_Try it_
Every line below from the one containing "html: none ->" through the one containing "font-style: italic ->" must be transcribed exactly. Omit all lines outside that stretch.

_Listed entries_

↓↓↓

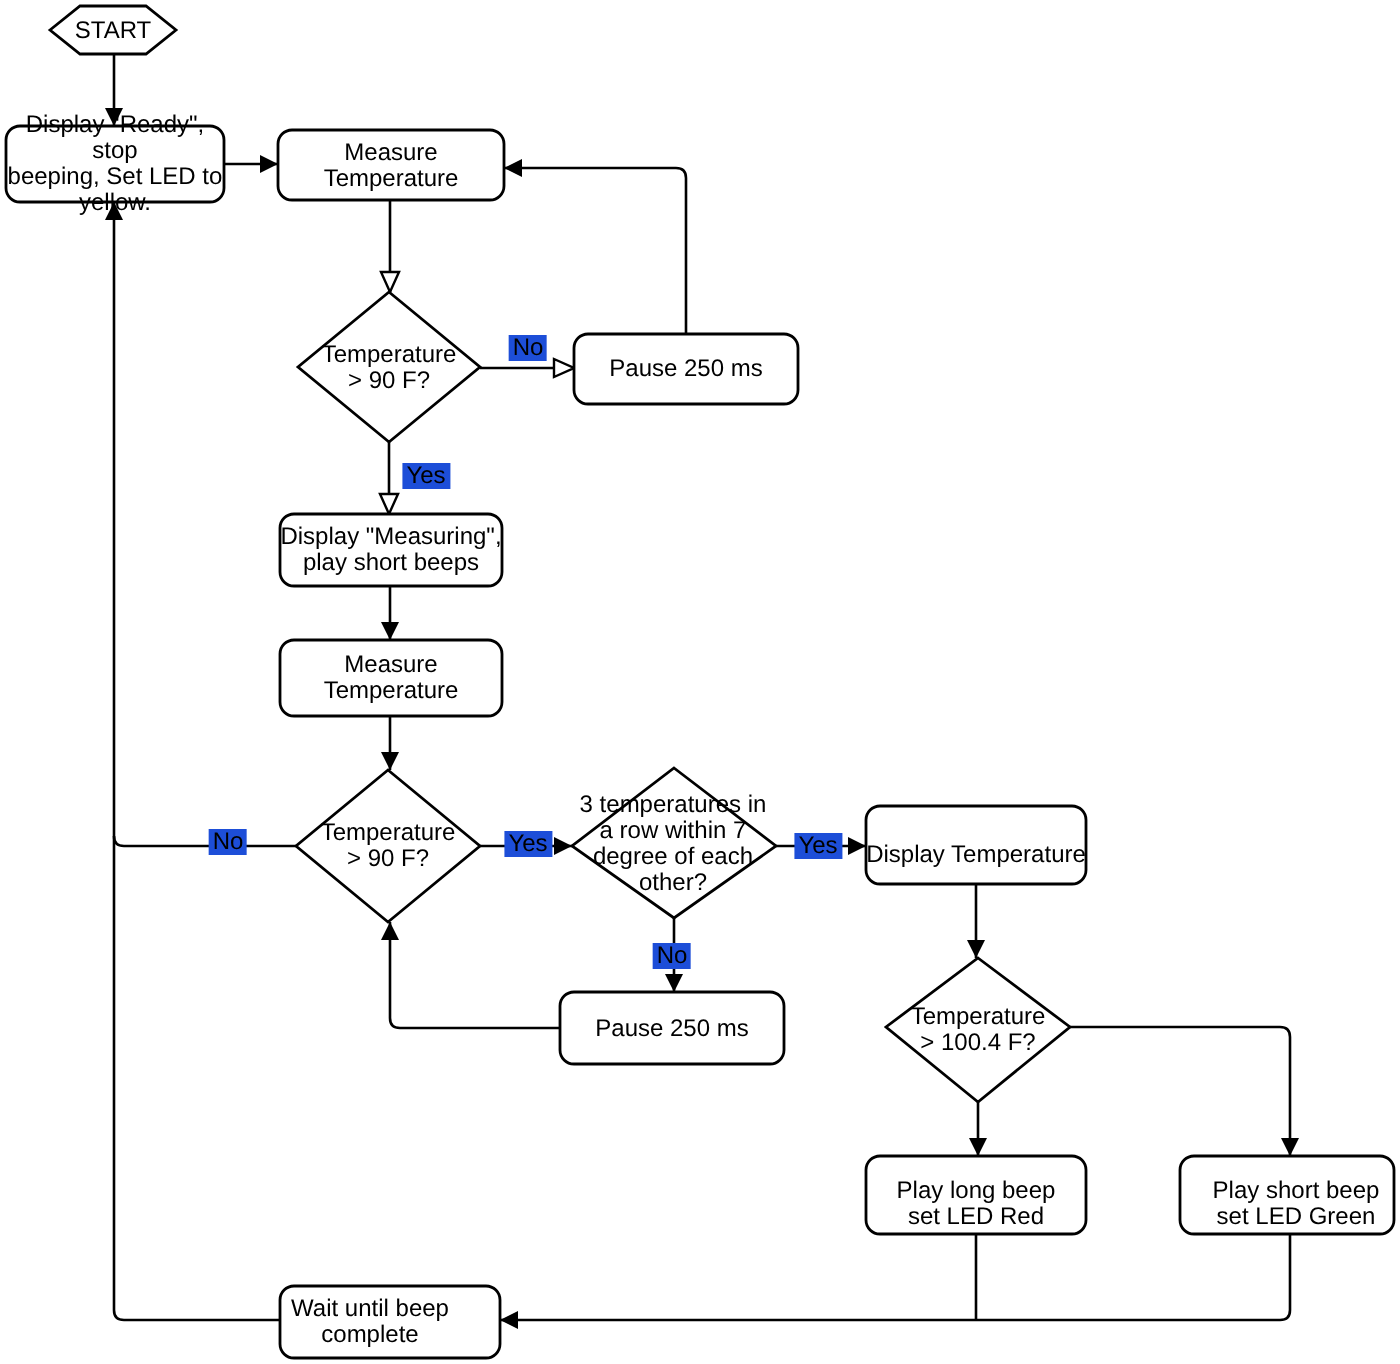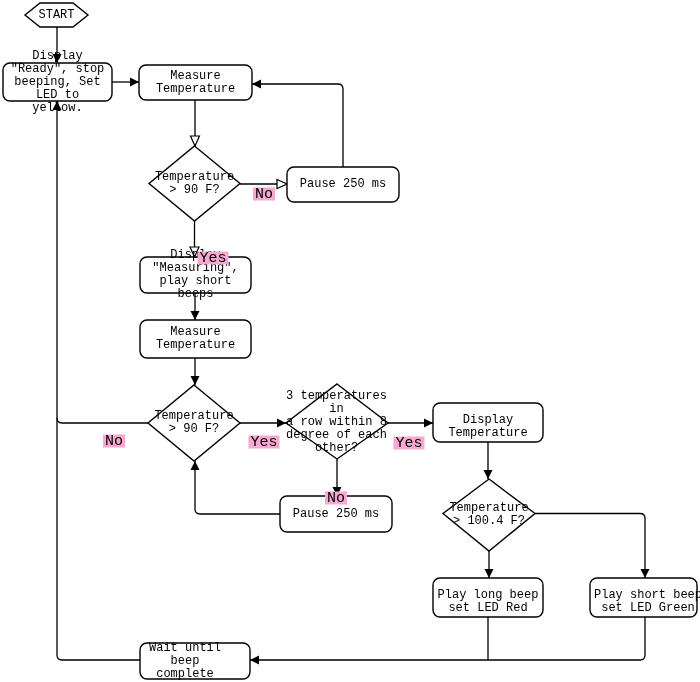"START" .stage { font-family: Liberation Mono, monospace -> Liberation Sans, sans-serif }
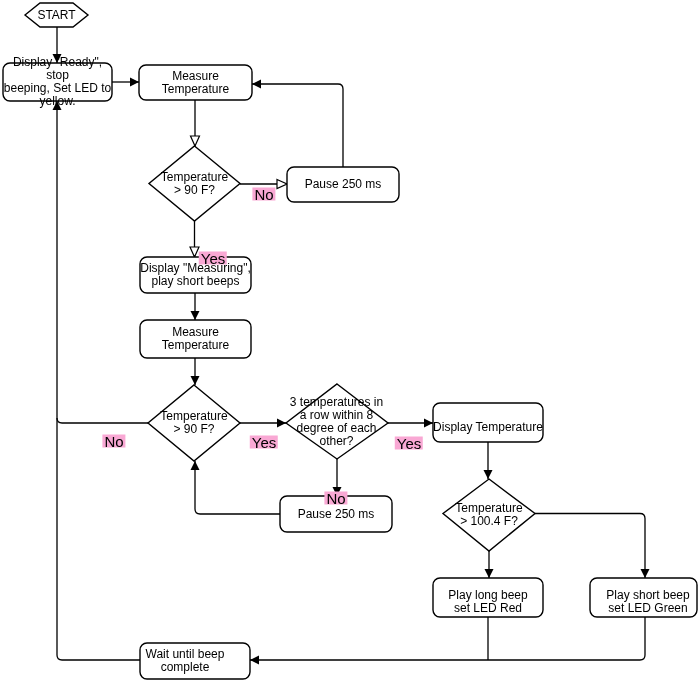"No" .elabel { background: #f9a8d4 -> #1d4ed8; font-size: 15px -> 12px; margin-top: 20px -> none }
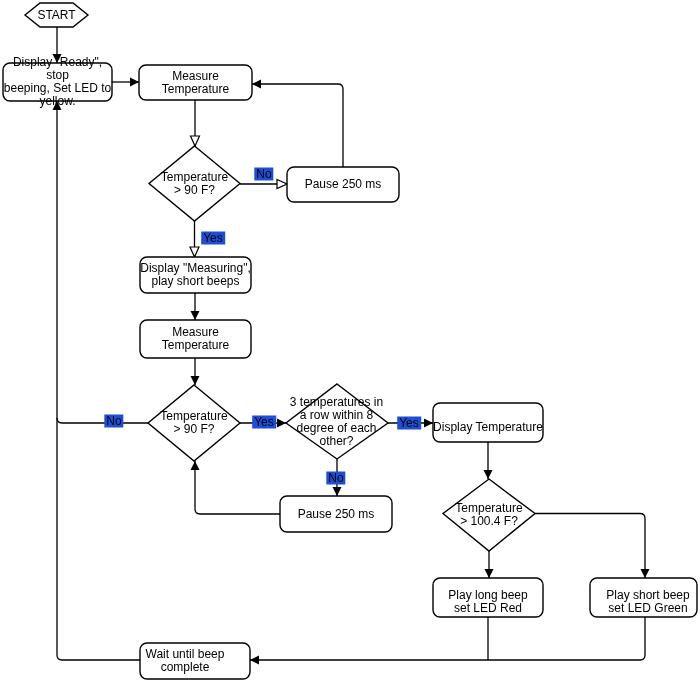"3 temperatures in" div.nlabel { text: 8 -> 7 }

↑↑↑
↓↓↓

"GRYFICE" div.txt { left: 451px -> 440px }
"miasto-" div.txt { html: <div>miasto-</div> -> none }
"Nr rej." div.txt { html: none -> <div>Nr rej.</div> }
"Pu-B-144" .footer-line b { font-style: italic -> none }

↑↑↑

_Task response_
"Nr rej." div.txt { html: none -> <div>Nr rej.</div> }
"Pu-B-144" .footer-line b { font-style: italic -> none }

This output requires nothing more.